| Exercise instructions |
Reproduce all of the entries character for character, while leaving out any pictures they contain.

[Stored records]
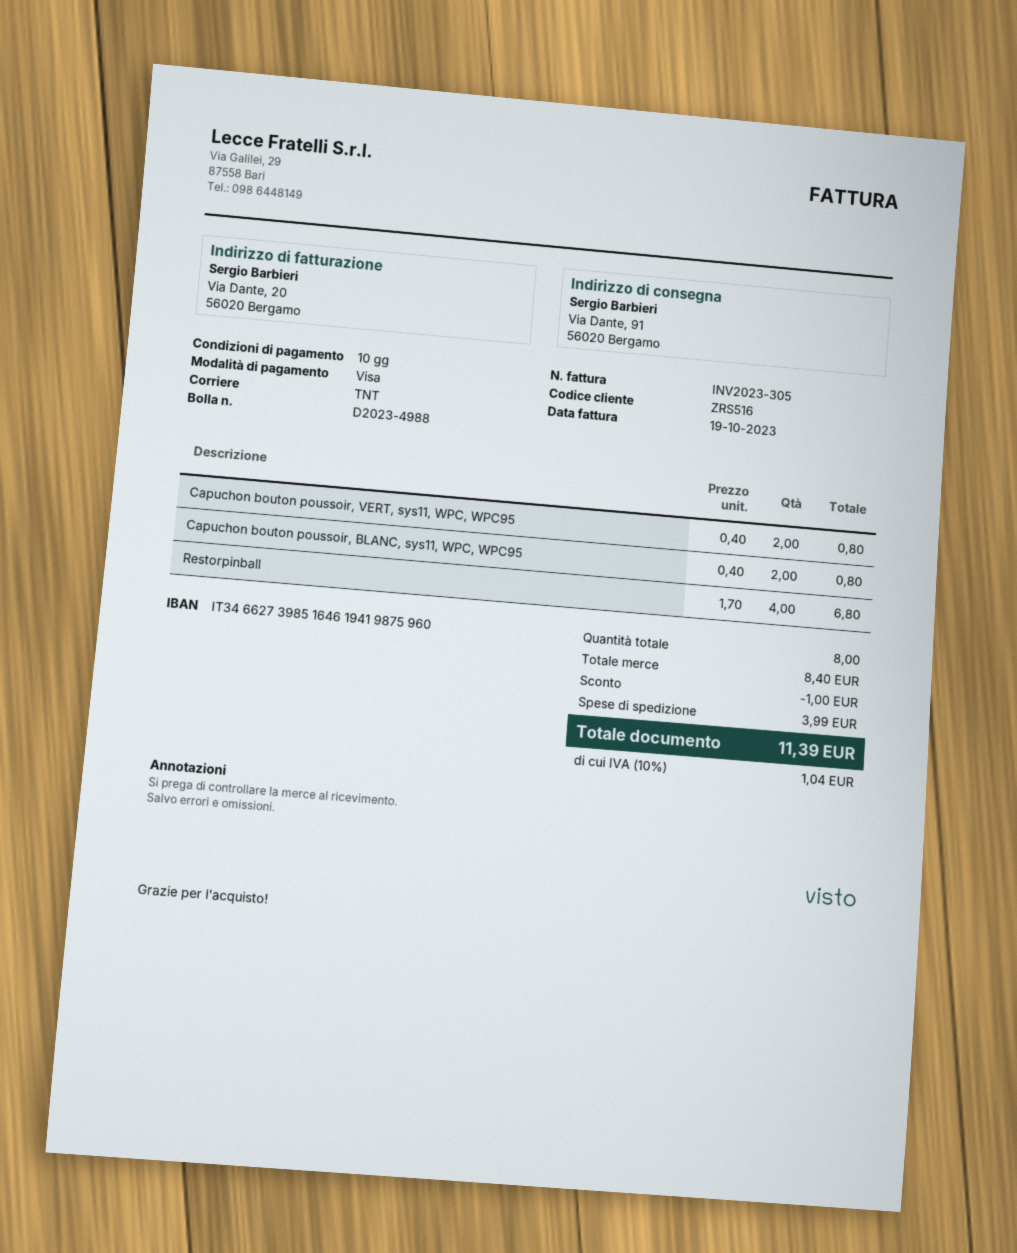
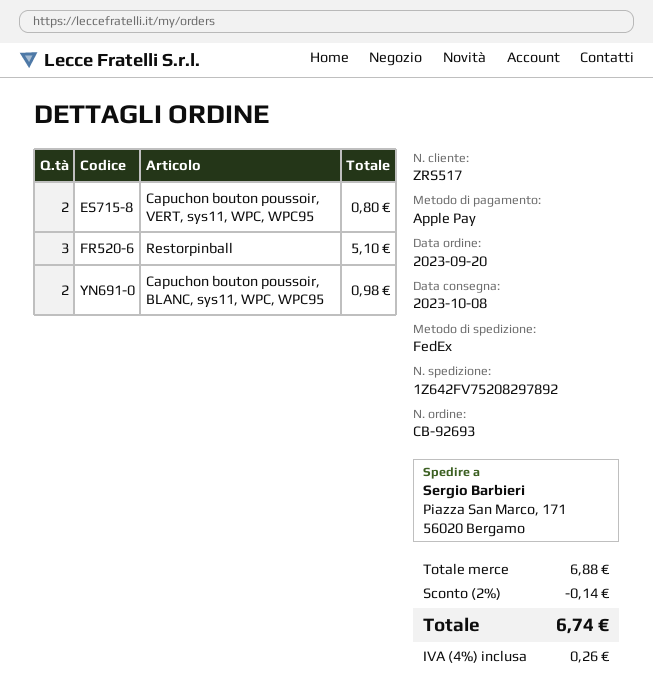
customer number: ZRS516 -> ZRS517
payment method: Visa -> Apple Pay
shipping method: TNT -> FedEx
ship to: Via Dante, 91, 56020 Bergamo -> Piazza San Marco, 171, 56020 Bergamo
Capuchon bouton poussoir, BLANC, sys11, WPC, WPC95: 2 for 0.80 -> 2 for 0.98
Restorpinball: 4 for 6.80 -> 3 for 5.10
subtotal: 8.40 -> 6.88
discount: 1.00 -> 0.14
shipping: 3.99 -> none
tax: 10% = 1.04 -> 4% = 0.26
total: 11.39 -> 6.74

| The completed task |
customer number: ZRS516 -> ZRS517
payment method: Visa -> Apple Pay
shipping method: TNT -> FedEx
ship to: Via Dante, 91, 56020 Bergamo -> Piazza San Marco, 171, 56020 Bergamo
Capuchon bouton poussoir, BLANC, sys11, WPC, WPC95: 2 for 0.80 -> 2 for 0.98
Restorpinball: 4 for 6.80 -> 3 for 5.10
subtotal: 8.40 -> 6.88
discount: 1.00 -> 0.14
shipping: 3.99 -> none
tax: 10% = 1.04 -> 4% = 0.26
total: 11.39 -> 6.74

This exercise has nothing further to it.